• _WHAT IS NEEDED_
Work out how many lines in the data include the string "linux"; reply with that number alone.

• _PROVIDED DATA_
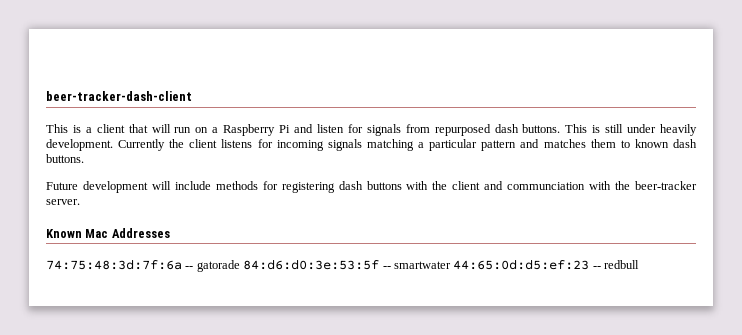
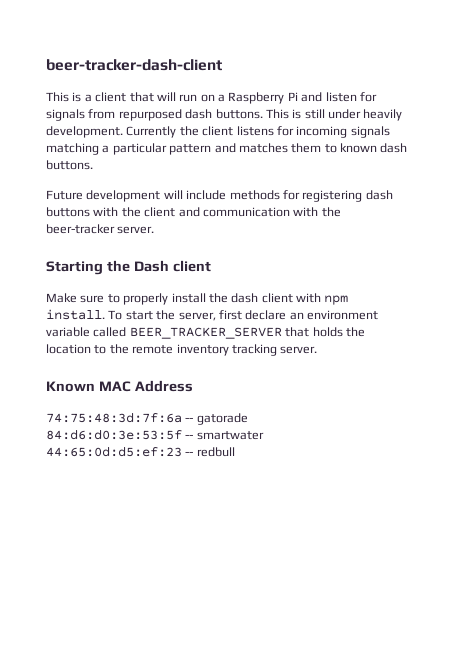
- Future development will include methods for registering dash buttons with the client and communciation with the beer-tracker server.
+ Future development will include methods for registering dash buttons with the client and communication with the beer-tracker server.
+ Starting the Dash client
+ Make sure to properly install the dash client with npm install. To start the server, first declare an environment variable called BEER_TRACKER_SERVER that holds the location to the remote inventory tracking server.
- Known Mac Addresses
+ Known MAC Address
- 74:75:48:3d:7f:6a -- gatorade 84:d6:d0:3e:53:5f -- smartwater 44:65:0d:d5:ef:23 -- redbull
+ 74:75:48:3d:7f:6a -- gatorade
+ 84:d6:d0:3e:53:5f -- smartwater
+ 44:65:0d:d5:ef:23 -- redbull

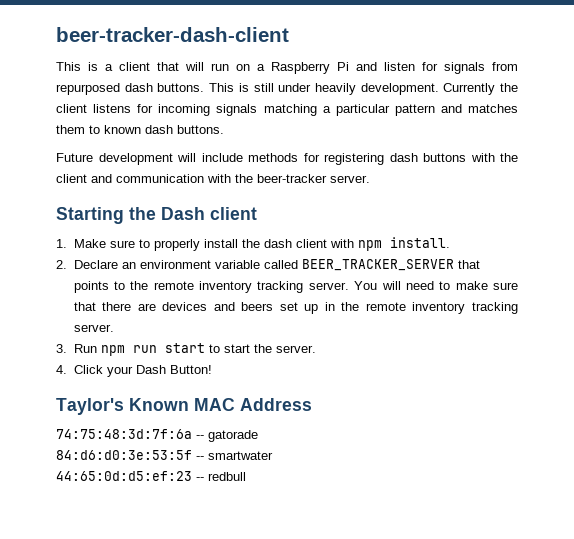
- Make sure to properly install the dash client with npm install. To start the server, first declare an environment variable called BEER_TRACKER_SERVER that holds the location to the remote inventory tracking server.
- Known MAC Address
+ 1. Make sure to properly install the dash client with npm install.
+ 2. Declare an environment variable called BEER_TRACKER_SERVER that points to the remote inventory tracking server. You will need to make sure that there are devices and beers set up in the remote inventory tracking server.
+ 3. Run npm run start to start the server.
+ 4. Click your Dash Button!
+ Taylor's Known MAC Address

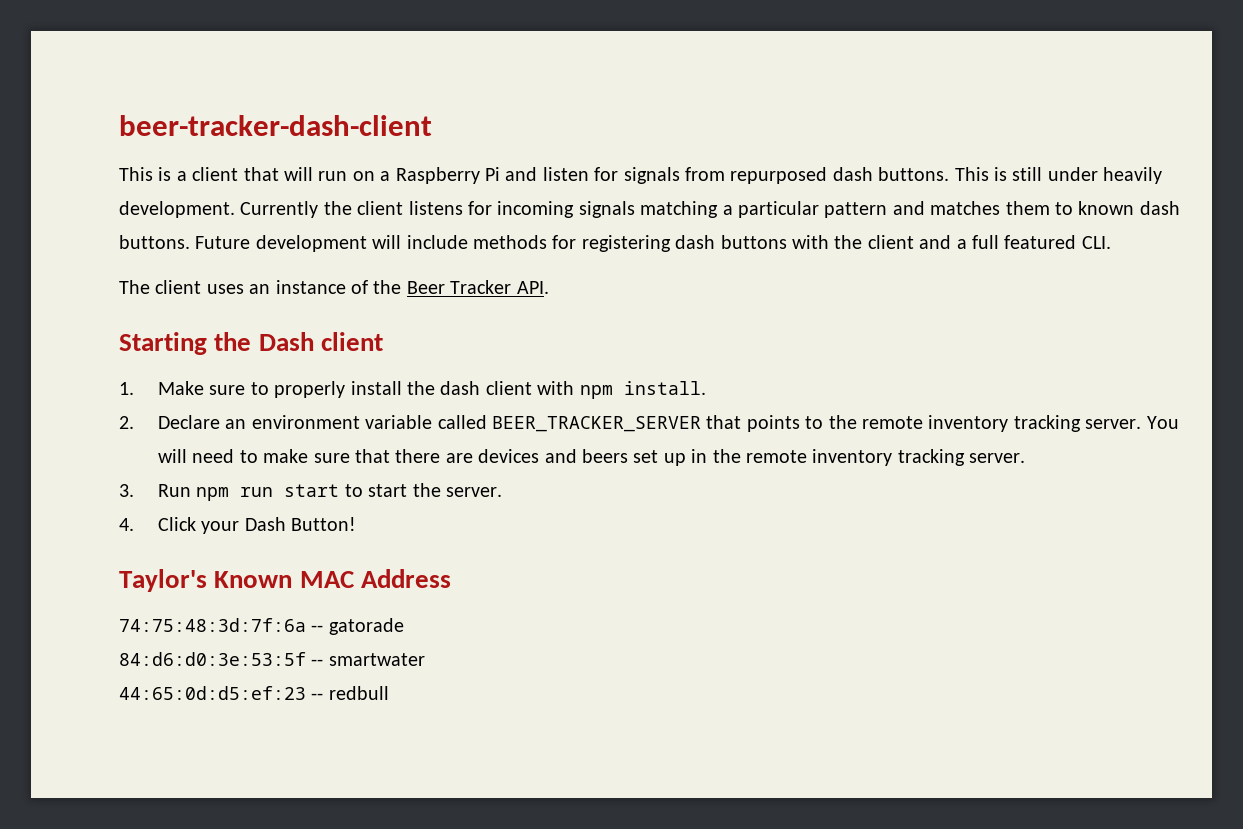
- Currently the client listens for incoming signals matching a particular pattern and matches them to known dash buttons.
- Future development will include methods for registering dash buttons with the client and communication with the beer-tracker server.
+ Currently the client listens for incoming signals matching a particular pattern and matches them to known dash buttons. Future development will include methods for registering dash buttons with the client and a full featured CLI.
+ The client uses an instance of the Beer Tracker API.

---

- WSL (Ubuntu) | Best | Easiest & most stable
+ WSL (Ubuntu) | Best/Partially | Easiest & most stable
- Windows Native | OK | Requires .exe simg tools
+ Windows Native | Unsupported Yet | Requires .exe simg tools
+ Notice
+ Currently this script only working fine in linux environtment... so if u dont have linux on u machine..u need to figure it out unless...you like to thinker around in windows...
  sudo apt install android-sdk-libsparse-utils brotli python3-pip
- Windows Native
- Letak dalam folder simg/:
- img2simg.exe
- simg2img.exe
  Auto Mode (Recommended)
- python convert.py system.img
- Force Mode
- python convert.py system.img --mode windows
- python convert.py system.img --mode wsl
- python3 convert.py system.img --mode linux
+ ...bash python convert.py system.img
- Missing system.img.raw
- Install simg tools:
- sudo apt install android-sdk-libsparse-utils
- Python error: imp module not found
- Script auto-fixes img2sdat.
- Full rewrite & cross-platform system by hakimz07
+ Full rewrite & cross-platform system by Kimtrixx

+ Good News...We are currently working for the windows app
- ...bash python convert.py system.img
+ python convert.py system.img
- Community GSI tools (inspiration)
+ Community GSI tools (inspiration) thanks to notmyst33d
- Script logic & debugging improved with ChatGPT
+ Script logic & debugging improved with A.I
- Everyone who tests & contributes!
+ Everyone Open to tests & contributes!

...

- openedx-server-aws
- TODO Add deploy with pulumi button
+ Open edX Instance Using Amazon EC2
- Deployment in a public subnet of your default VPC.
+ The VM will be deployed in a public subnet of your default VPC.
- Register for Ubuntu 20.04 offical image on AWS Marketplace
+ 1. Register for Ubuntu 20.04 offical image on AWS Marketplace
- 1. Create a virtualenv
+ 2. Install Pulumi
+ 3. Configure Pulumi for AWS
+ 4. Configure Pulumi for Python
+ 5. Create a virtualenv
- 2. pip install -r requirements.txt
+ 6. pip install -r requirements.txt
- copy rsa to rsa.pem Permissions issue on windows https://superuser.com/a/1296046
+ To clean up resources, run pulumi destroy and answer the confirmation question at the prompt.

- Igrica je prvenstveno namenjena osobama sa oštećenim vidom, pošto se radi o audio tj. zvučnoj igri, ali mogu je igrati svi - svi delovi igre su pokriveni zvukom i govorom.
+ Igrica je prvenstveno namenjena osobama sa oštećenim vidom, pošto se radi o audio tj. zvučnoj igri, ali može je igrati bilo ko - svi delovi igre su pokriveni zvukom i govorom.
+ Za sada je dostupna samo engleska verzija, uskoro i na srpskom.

• _SOLUTION FOR THIS EXERCISE_
2